W lipcu do Komendy Powiatowej Policji w Środzie Śląskiej przyszedł mężczyzna i powiadomił oficera dyżurnego o kradzieży swojego poloneza. Auto miało wpaść w łapy złodziei kilka dni wcześniej. W trakcie wykonywania czynności operacyjno - rozpoznawczych średzcy policjanci ustalili, że tuż po złożeniu zawiadomienia o kradzieży przedmiotowy pojazd uczestniczył w kolizji drogowej na terenie Wrocławia, a kierujący pojazdem odjechał z miejsca zdarzenia. Ponadto w toku dalszych czynności uzyskano informację, iż auto jest zaparkowane na jednym z parkingów we Wrocławiu, niedaleko miejsca zamieszkania wrocławianina, który kradzież zgłosił. W związku z tym policjanci ze Środy Śląskiej udali się do Wrocławia celem sprawdzenia powyższej informacji. - Okazało się, że była jak najbardziej prawdziwa - informuje Janusz Tarka, rzecznik prasowy średzkiej policji.

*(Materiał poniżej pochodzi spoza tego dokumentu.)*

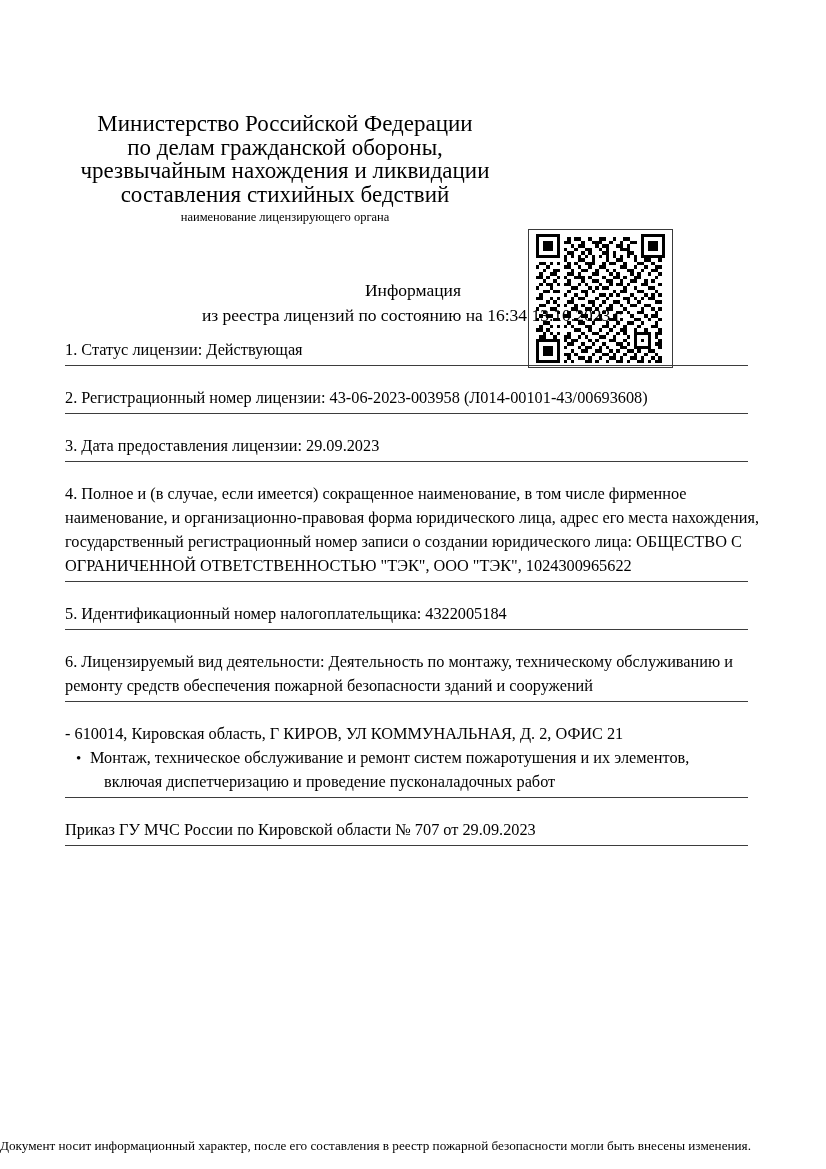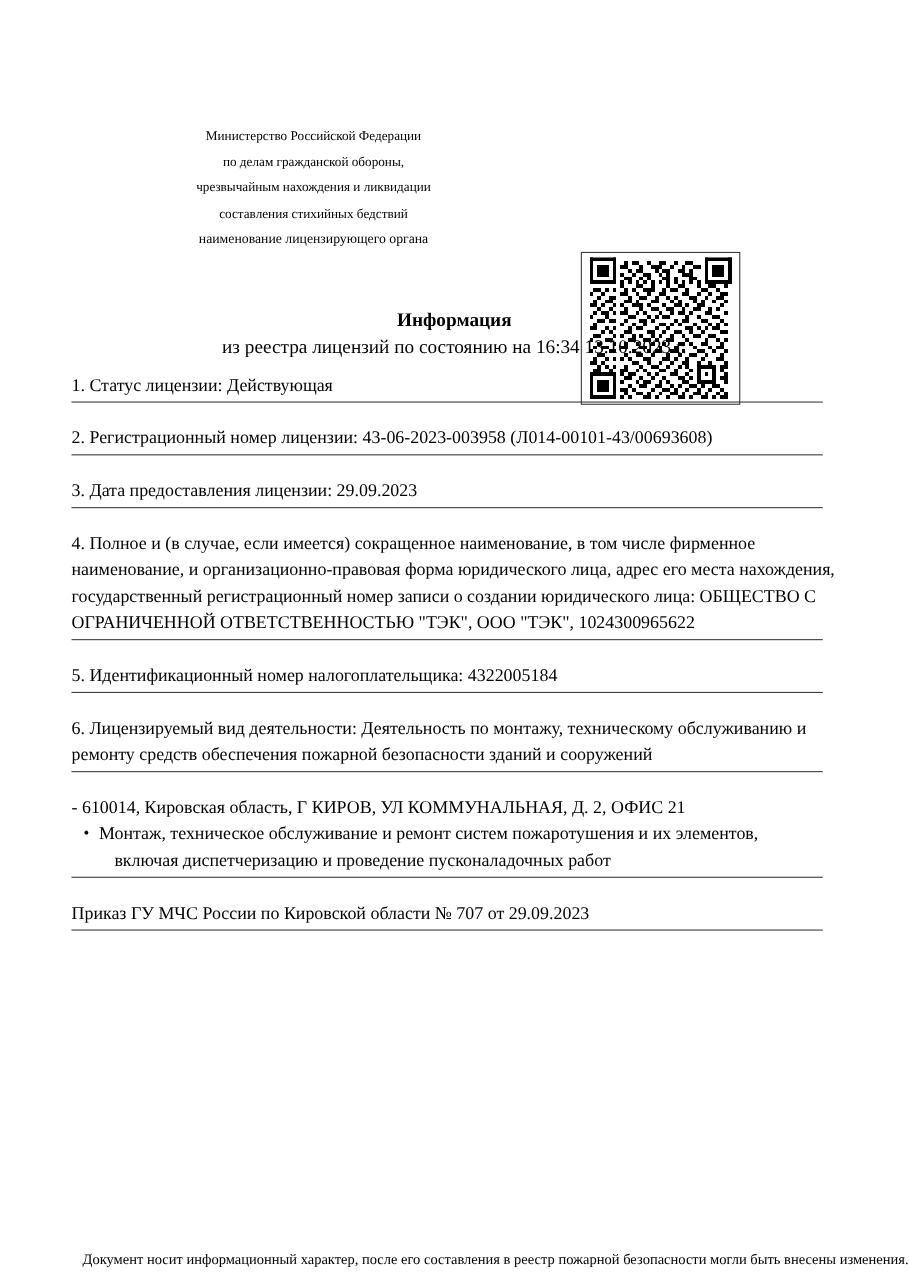--- a/index.html
+++ b/index.html
@@ -41,7 +41,7 @@
     text-align: center;
   }
   .org-line {
-    font-size: 12px;
+    font-size: 23px;
     line-height: 23.5px;
     white-space: nowrap;
   }

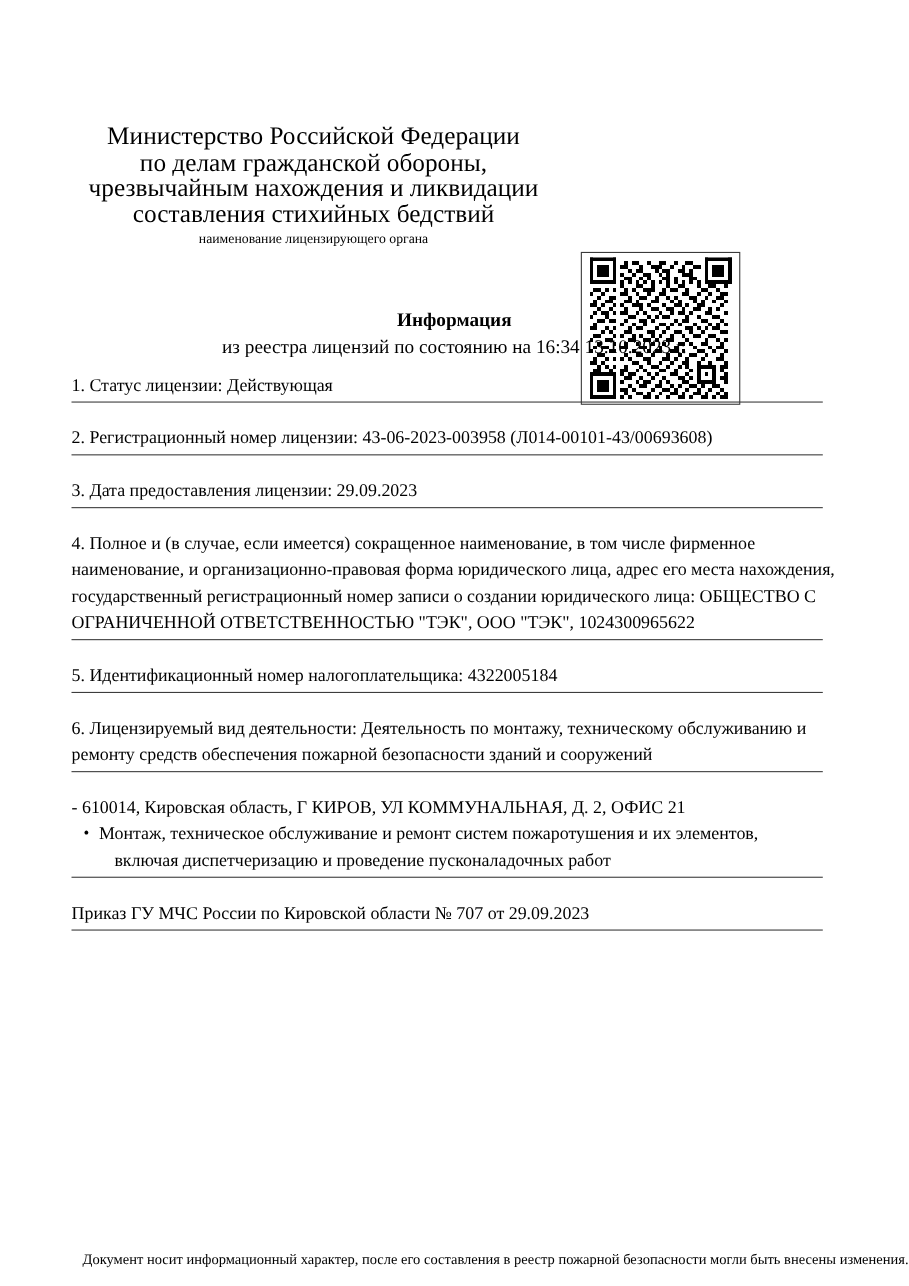--- a/index.html
+++ b/index.html
@@ -80,7 +80,7 @@
   }
   .doc-title .t1 {
     font-size: 17.5px;
-    font-weight: bold;
+    font-weight: normal;
     line-height: 25px;
   }
   .doc-title .t2 {

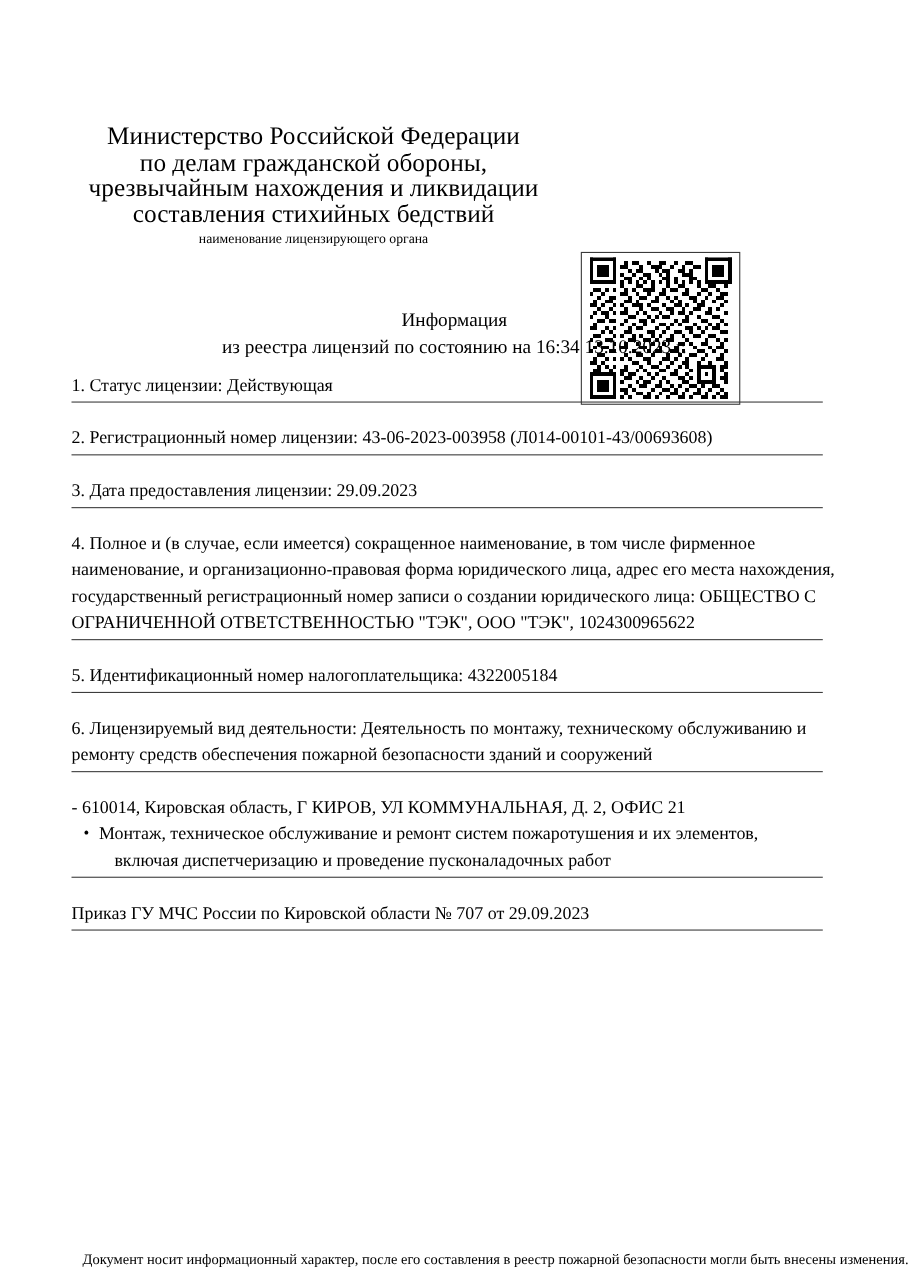--- a/index.html
+++ b/index.html
@@ -150,7 +150,7 @@
     left: 0;
     top: 1136px;
     width: 826px;
-    text-align: right;
+    text-align: left;
   }
   .footer span {
     font-size: 13.2px;

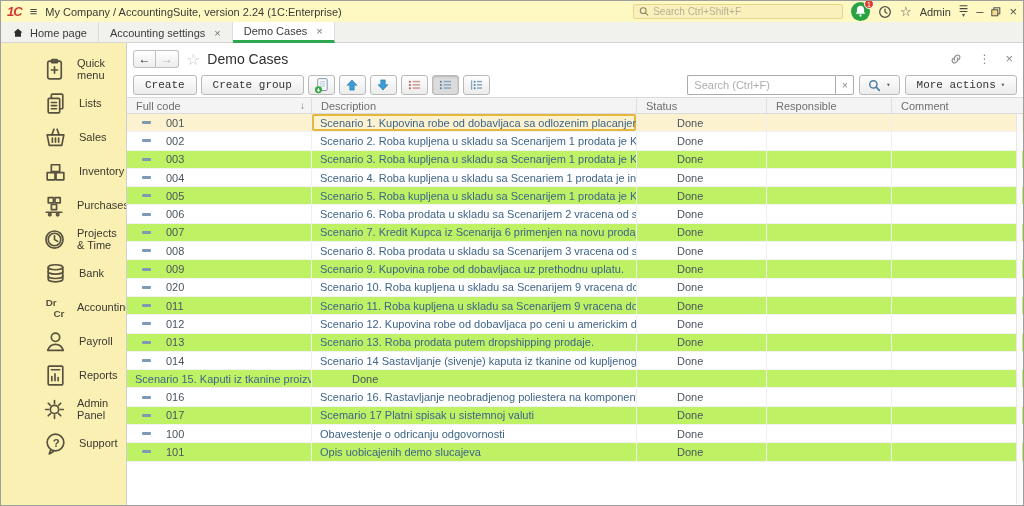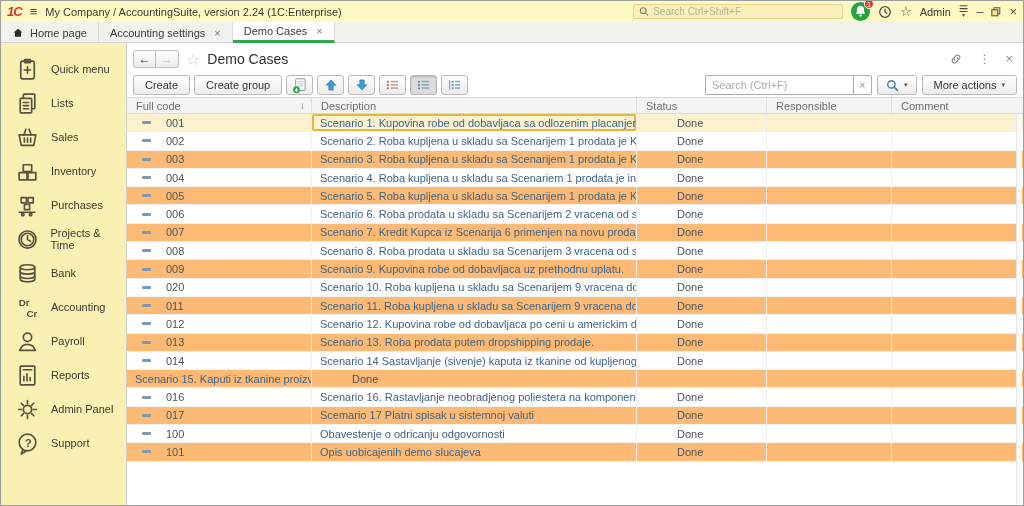--- a/index.html
+++ b/index.html
@@ -39,7 +39,7 @@
   
   .sidebar { position:absolute; left:0; top:42px; bottom:0; width:125px;
     background:#FAF0B4; padding-top:9px; }
-  .side-item { height:34px; display:flex; align-items:center; gap:10px; padding-left:13px; }
+  .side-item { height:34px; display:flex; align-items:center; gap:10px; padding-left:13px;margin-left:28px; }
   .side-item .ic { width:27px; height:27px; display:flex; align-items:center; justify-content:center; }
   .side-item .lbl { font-size:11px; color:#3b382f; }
 

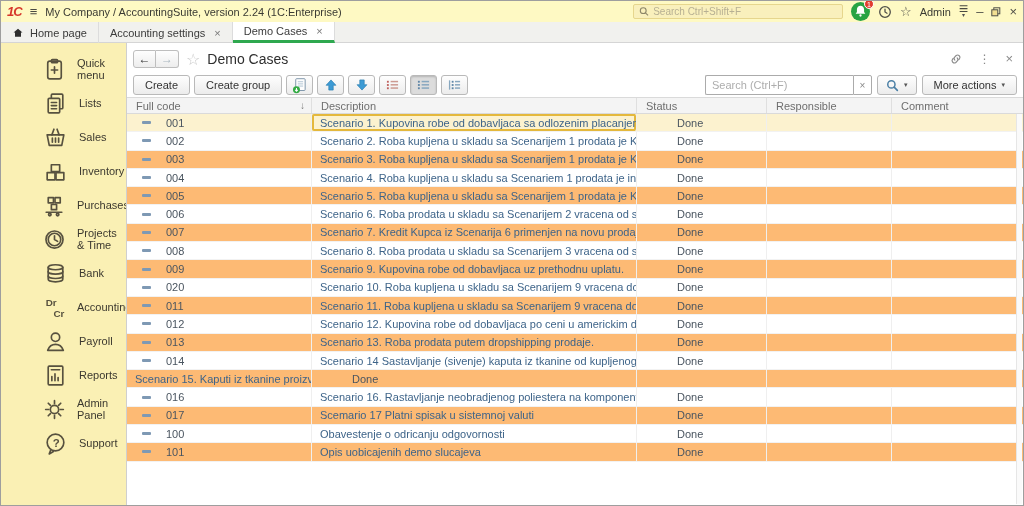--- a/index.html
+++ b/index.html
@@ -61,7 +61,7 @@
   .toolbar { height:28px; display:flex; align-items:center; gap:4px; padding:4px 6px 0 6px; }
   .btn { height:20px; border:1px solid #B9B9B9; border-radius:3px; font-size:11px; color:#333;
     background:linear-gradient(#FEFEFE,#ECECEC); padding:0 11px; display:flex; align-items:center; gap:5px;
-    font-family:Liberation Sans, sans-serif; }
+    font-family:Liberation Mono, monospace; }
   .iconbtn { width:27px; padding:0; justify-content:center; }
   .iconbtn.pressed { background:#DCDCDC; box-shadow:inset 0 1px 2px rgba(0,0,0,.18); }
   .tb-right { margin-left:auto; display:flex; gap:5px; align-items:center; }

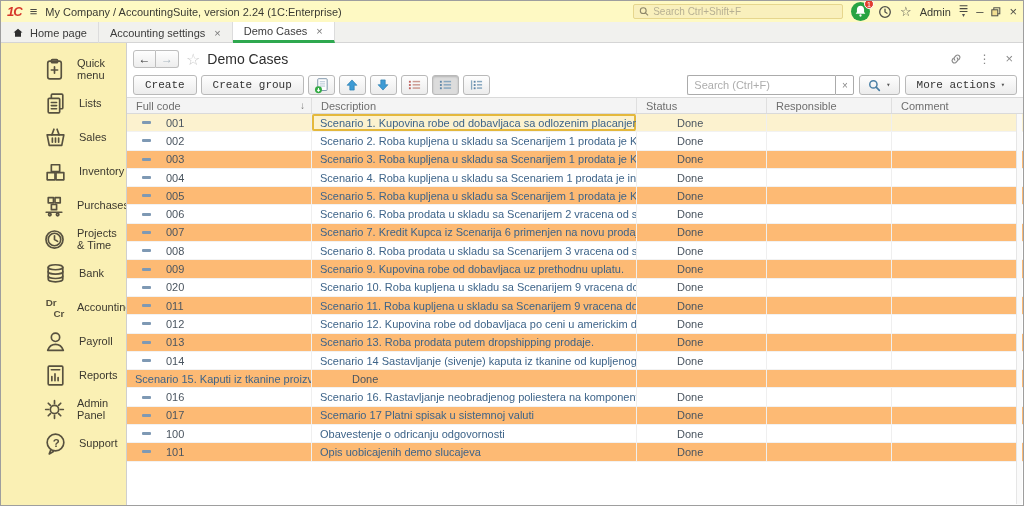--- a/index.html
+++ b/index.html
@@ -84,7 +84,7 @@
   .sort-arrow { color:#7a7a7a; font-size:10px; }
   .rows { width:100%; }
   .grid-row { height:18.3px; border-bottom:1px solid #F2F2F2; font-size:11px; align-items:center; background:#fff; }
-  .grid-row.alt { background:#fdba74; }
+  .grid-row.alt { background:#bef264; }
   .grid-row.selected { background:#FCF2CF; }
   .cell { height:100%; display:flex; align-items:center; padding-left:8px; overflow:hidden;
     white-space:nowrap; border-right:1px solid #EFEFEF; }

To nie wszystko. Niezwykle ciekawych wiadomości dostarczyła funkcjonariuszom małżonka zawiadamiającego, która oświadczyła, że owym "skradzionym" polonezem mąż zawiózł ją do sanatorium do Karpacza, a do tego tym samym pojazdem ją przywiózł. Przez cały okres jej pobytu w sanatorium auto było zaparkowane na parkingu w Karpaczu. Policjantom nie pozostało nic innego, jak tylko poczekać na „sprytnego” małżonka, który widząc, że został zdemaskowany, przyznał się, iż fałszywie powiadomił o kradzieży auta.
Za fałszywe zawiadomienie o przestępstwie kradzieży samochodu grozi mu do 3 lat więzienia.